- Salehabad District Location within Iran
- Coordinates: 35°40′N 60°55′E﻿ / ﻿35.667°N 60.917°E
- Country: Iran
- Province: Razavi Khorasan
- County: Torbat-e Jam
- Capital: Salehabad

Population (2016)
- • Total: 43,426
- Time zone: UTC+3:30 (IRST)

= Salehabad District (Torbat-e Jam County) =

Former district in Razavi Khorasan province, Iran

Salehabad District (بخش صالح‌آباد) is a former administrative division of Torbat-e Jam County, Razavi Khorasan province, Iran.

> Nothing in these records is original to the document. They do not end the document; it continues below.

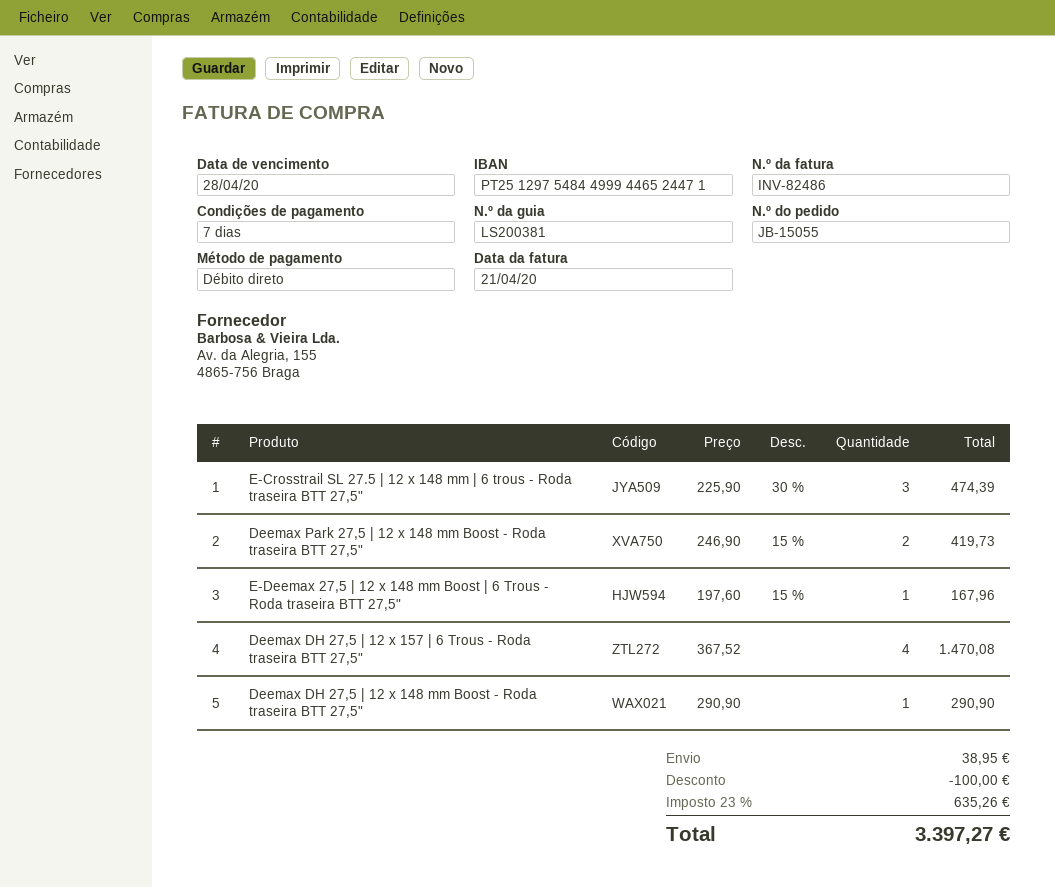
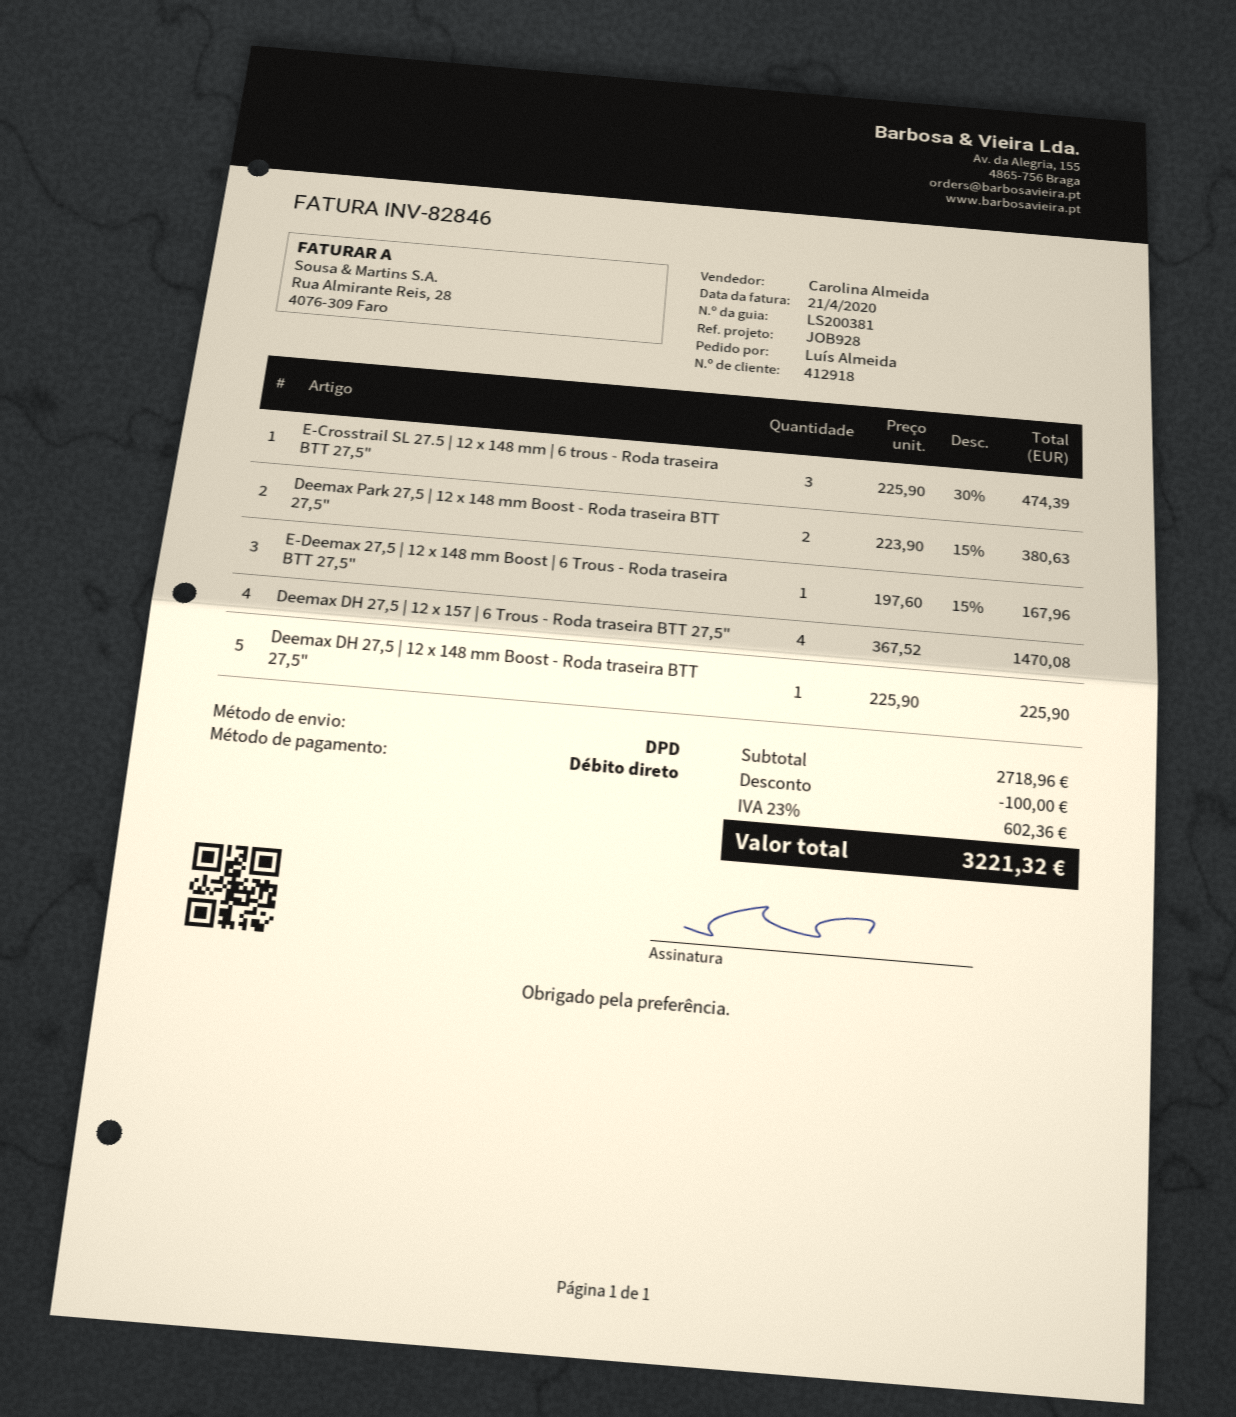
invoice number: INV-82486 -> INV-82846
Deemax Park 27,5 | 12 x 148 mm Boost - Roda traseira BTT 27,5": 2 x 246.90 - 15% = 419.73 -> 2 x 223.90 - 15% = 380.63
Deemax DH 27,5 | 12 x 148 mm Boost - Roda traseira BTT 27,5": 1 x 290.90 = 290.90 -> 1 x 225.90 = 225.90
shipping: 38.95 -> none
tax: 23% = 635.26 -> 23% = 602.36
total: 3397.27 -> 3221.32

Its capital was the city of Salehabad.

==History==
In 2018, the district was separated from the county in the establishment of Salehabad County.

==Demographics==
===Population===
At the time of the 2006 National Census, the district's population was 43,212 in 9,496 households. The following census in 2011 counted 45,695 people in 11,095 households. The 2016 census measured the population of the district as 43,426 inhabitants in 11,485 households.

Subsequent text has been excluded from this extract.